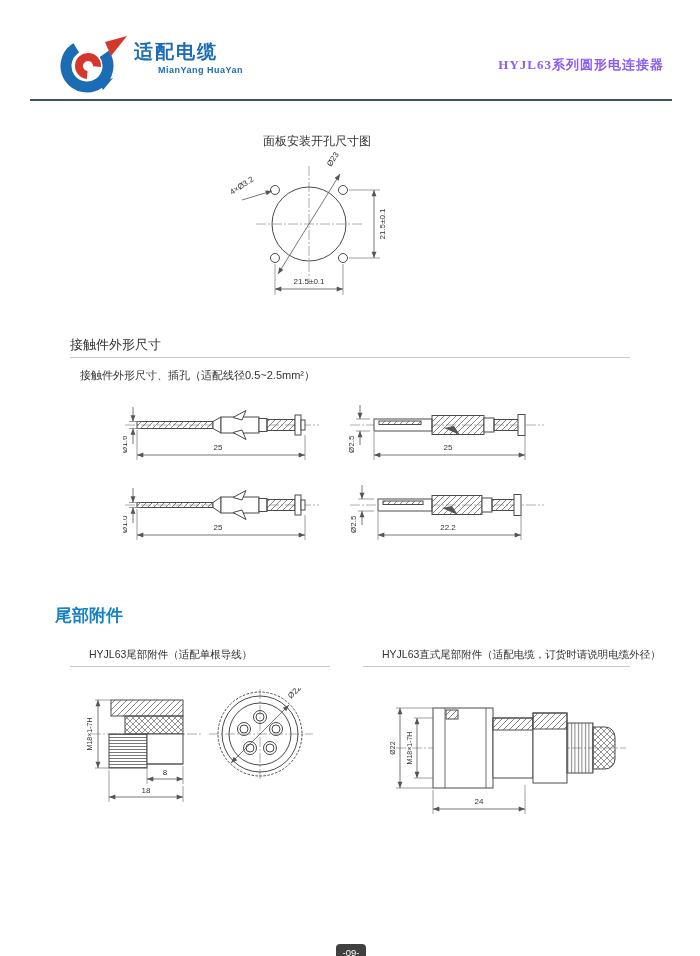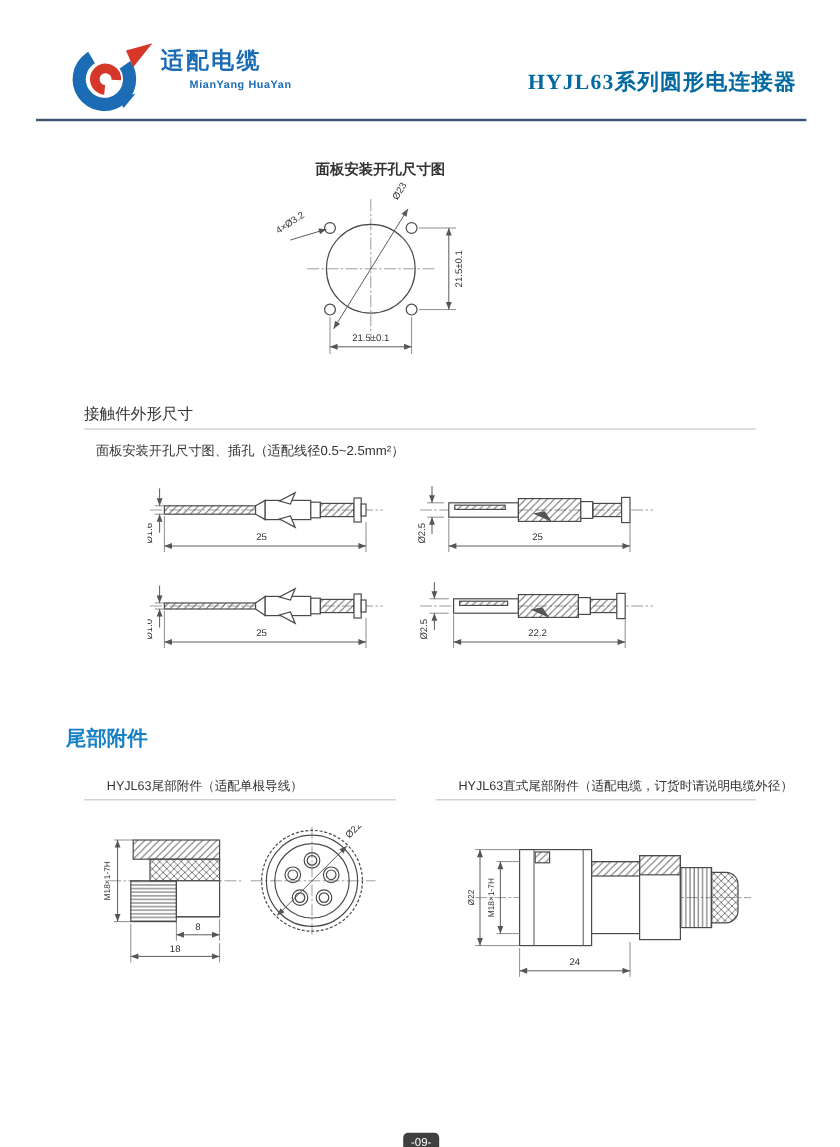--- a/index.html
+++ b/index.html
@@ -4,24 +4,24 @@
 <style>
   html,body{margin:0;padding:0;}
   body{
     width:700px;height:956px;background:#ffffff;position:relative;
     font-family:"Liberation Sans",sans-serif;color:#333;overflow:hidden;
   }
   .abs{position:absolute;}
   
   .logo-cn{font-size:19px;font-weight:bold;color:#1b6cb5;letter-spacing:2px;line-height:1;}
   .logo-en{font-size:9px;font-weight:bold;color:#1b6cb5;margin-top:4px;letter-spacing:0.5px;margin-left:24px;}
-  .doc-title{font-family:"Liberation Serif",serif;font-weight:bold;font-size:18px;color:#0369a1;letter-spacing:1px;}
+  .doc-title{font-family:"Liberation Serif",serif;font-weight:bold;font-size:13px;color:#8b5cf6;letter-spacing:1px;}
   .header-rule{left:30px;top:99px;width:642px;height:2px;background:#37536e;}
   
-  .panel-title{left:263px;top:133px;font-size:12px;color:#333;font-weight:bold;}
+  .panel-title{left:263px;top:133px;font-size:12px;color:#333;}
   .sec-h{left:70px;top:336px;font-size:13px;color:#333;}
   .sec-rule{height:1px;background:#c9c9c9;}
   .note{left:80px;top:368px;font-size:11px;color:#333;}
   .tail-h{left:55px;top:604px;font-size:17px;font-weight:bold;color:#1580c4;}
   .sub-h{font-size:10.5px;color:#333;margin-left:19px;}
   
   .page-badge{left:336px;top:896px;width:30px;height:17px;background:#404040;border-radius:4px;
     color:#fff;font-size:9.5px;text-align:center;line-height:17px;margin-top:48px;}
   
   .st{stroke:#4a4a4a;fill:none;stroke-width:1;}
@@ -102,21 +102,21 @@
   <text class="dt" x="157" y="72" text-anchor="middle" transform="rotate(-90 157 72)">21.5±0.1</text>
 
   <line class="ext" x1="47" y1="112" x2="47" y2="143"></line>
   <line class="ext" x1="115" y1="112" x2="115" y2="143"></line>
   <line class="dim" x1="47" y1="137" x2="115" y2="137"></line>
   <text class="dt" x="81" y="132" text-anchor="middle">21.5±0.1</text>
 </svg>
 
 <div class="abs sec-h">接触件外形尺寸</div>
 <div class="abs sec-rule" style="left:70px;top:357px;width:560px;"></div>
-<div class="abs note">面板安装开孔尺寸图、插孔（适配线径0.5~2.5mm²）</div>
+<div class="abs note">接触件外形尺寸、插孔（适配线径0.5~2.5mm²）</div>
 
 <svg class="abs" style="left:123px;top:398px;" width="200" height="72" viewBox="0 0 200 72">
   <line class="cl" x1="2" y1="27" x2="196" y2="27"></line>
   <rect class="sh" x="14" y="23.5" width="76" height="7"></rect>
   <polygon class="sf" points="90,23.5 98,19 98,35 90,30.5"></polygon>
   <rect class="sf" x="98" y="19" width="38" height="16"></rect>
   <polygon class="sf" points="110,19.5 123,12.5 119,22"></polygon>
   <polygon class="sf" points="110,34.5 123,41.5 119,32"></polygon>
   <rect class="sf" x="136" y="20.5" width="8" height="13"></rect>
   <rect class="sh" x="144" y="21.5" width="28" height="11"></rect>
○ ○ ○ ○ ○
#### DIRECTIONS
Where in the entries above does the word "anchor" appear? Copy each line that has it.

#### SOLUTION TO THIS PROBLEM
   <text class="dt" x="157" y="72" text-anchor="middle" transform="rotate(-90 157 72)">21.5±0.1</text>
   <text class="dt" x="81" y="132" text-anchor="middle">21.5±0.1</text>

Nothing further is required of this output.